На следующий день, запихав ребенка в школу, ровно в девять утра я входила в вестибюль городского морга, держа в руках тоненькую книжечку Уголовного кодекса. Навстречу мне поднялся невысокий, коротко стриженный молодой человек.
Даже если бы у него в руках не было газеты, я все равно узнала бы в нем журналиста. Тем более что свое удостоверение он мне уже показывал - в метро, предлагая поднести тяжелую сумочку. Так вот откуда мне был знаком его смех!
Журналист, улыбаясь, пошел мне навстречу.
- Мария Сергеевна? Видите, я не ошибся тогда. И имя правильно назвал, и профессию.
- Антон Старосельцев? - спросила я. - А как вас по отчеству?
- Да зачем вам отчество? Просто Антон. Можно и на "ты".
- Дело в том, что я для вас - не просто Мария, а "тыкать" в одностороннем порядке я не привыкла. Итак?
- Александрович, - вздохнув, произнес журналист. - Если это так необходимо...

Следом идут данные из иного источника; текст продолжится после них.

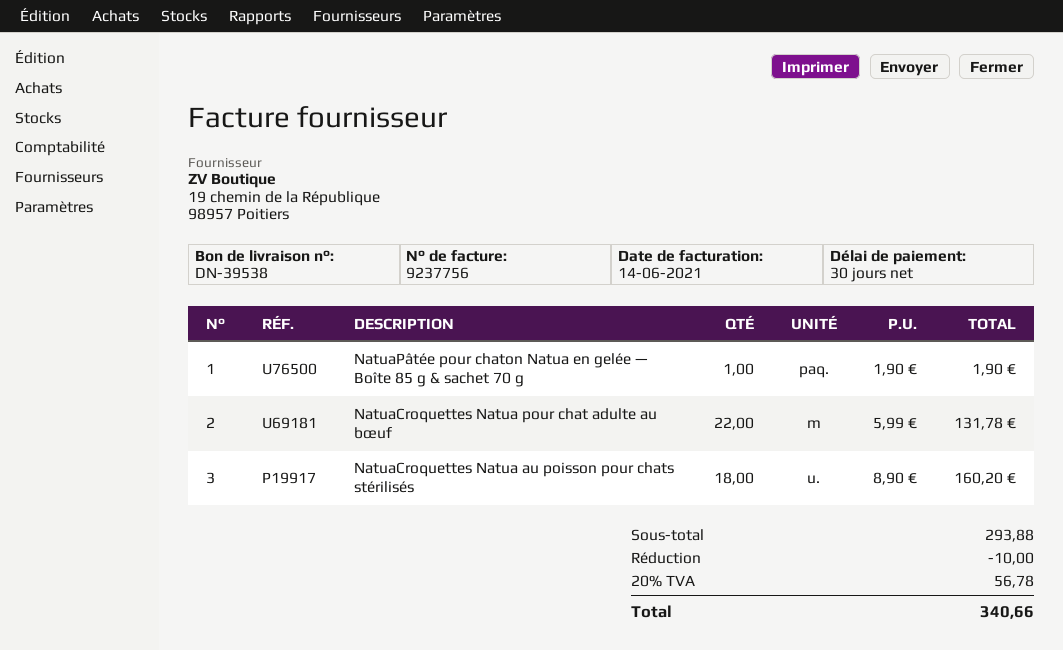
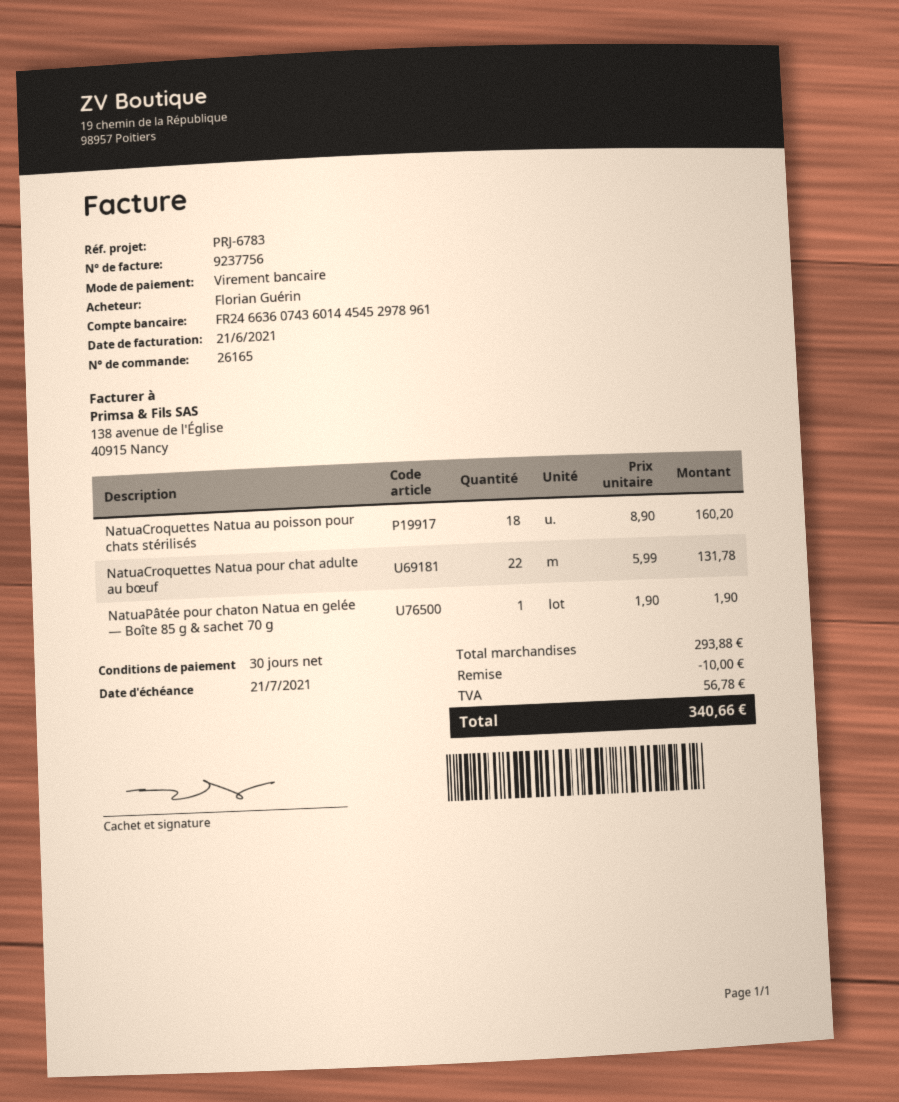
invoice date: 2021-06-14 -> 2021-06-21

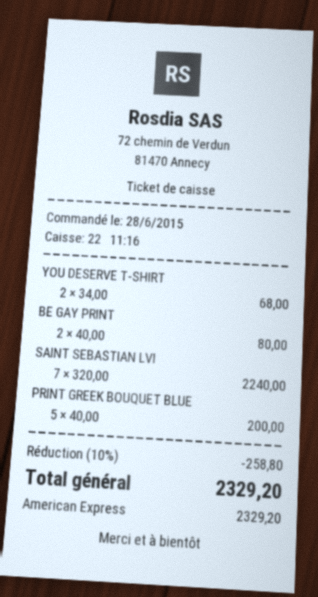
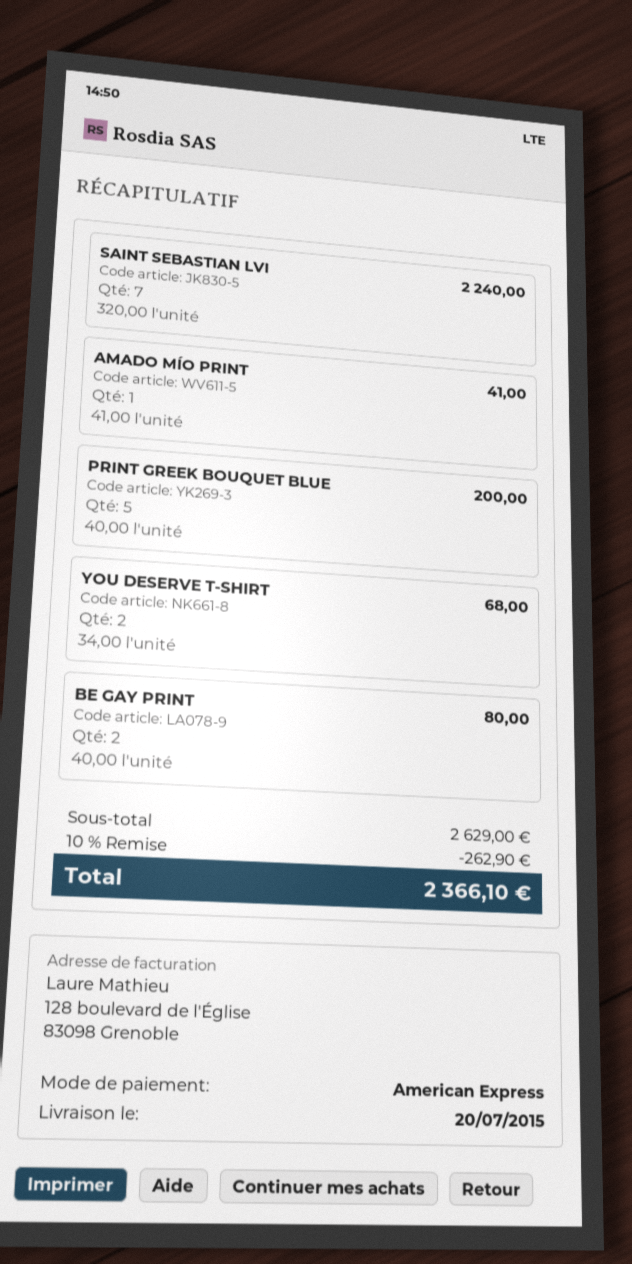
AMADO MÍO PRINT: none -> 1 x 41.00 = 41.00
discount: 10% = 258.80 -> 10% = 262.90
total: 2329.20 -> 2366.10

- Абсолютно, - жестко ответила я. - А теперь давайте договоримся. Я буду общаться с вами и сообщу интересующую вас информацию, только если вы дадите мне честное слово, что без моего разрешения никакая публикация не появится. Кроме того, шаг влево, шаг вправо с вашей стороны, любая самодеятельность, несанкционированные мной попытки что-нибудь разнюхать - будут караться немедленным лишением аккредитации. Присядем, вот здесь распишитесь, пожалуйста.
- Что это? - растерянно спросил журналист, глядя на листочек бумаги, который я вытащила из Уголовного кодекса.
- Это подписка о неразглашении данных предварительного следствия. Вот здесь распишитесь и ознакомьтесь со статьей 310: арест до трех месяцев, исправработы до двух лет, штраф до двухсот МРОТ.
Журналист взял у меня из рук Кодекс, внимательно прочитал, какое наказание может быть назначено за разглашение данных предварительного расследования лицом, предупрежденным в установленном законом порядке о недопустимости их разглашения, если оно совершено без согласия прокурора, следователя или лица, производящего дознание, после чего вытащил из кармана кожаной куртки ручку и молча расписался в указанном мной месте.
- Это не шутка, - предупредила я на всякий случай, убирая подписку в сумку.
- Я понял. Конечно, это осложнит мне жизнь, но опыта прибавит. Ну что, пошли?
- Минуточку. Пойдем мы только после того, как вы мне скажете, откуда вам стало известно про серию.
- Мария Сергеевна! - Отаросельцев развел руки. - Источники сдавать не принято. Уж извините.
- Ну, тогда и вы извините. До свидания, приятно было познакомиться.
Я решительно встала и, не оборачиваясь, направилась к двери, ведущей в танатологическое отделение бюро судебно-медицинской экспертизы.
- Мария Сергеевна! - отчаянно крикнул за моей спиной журналист.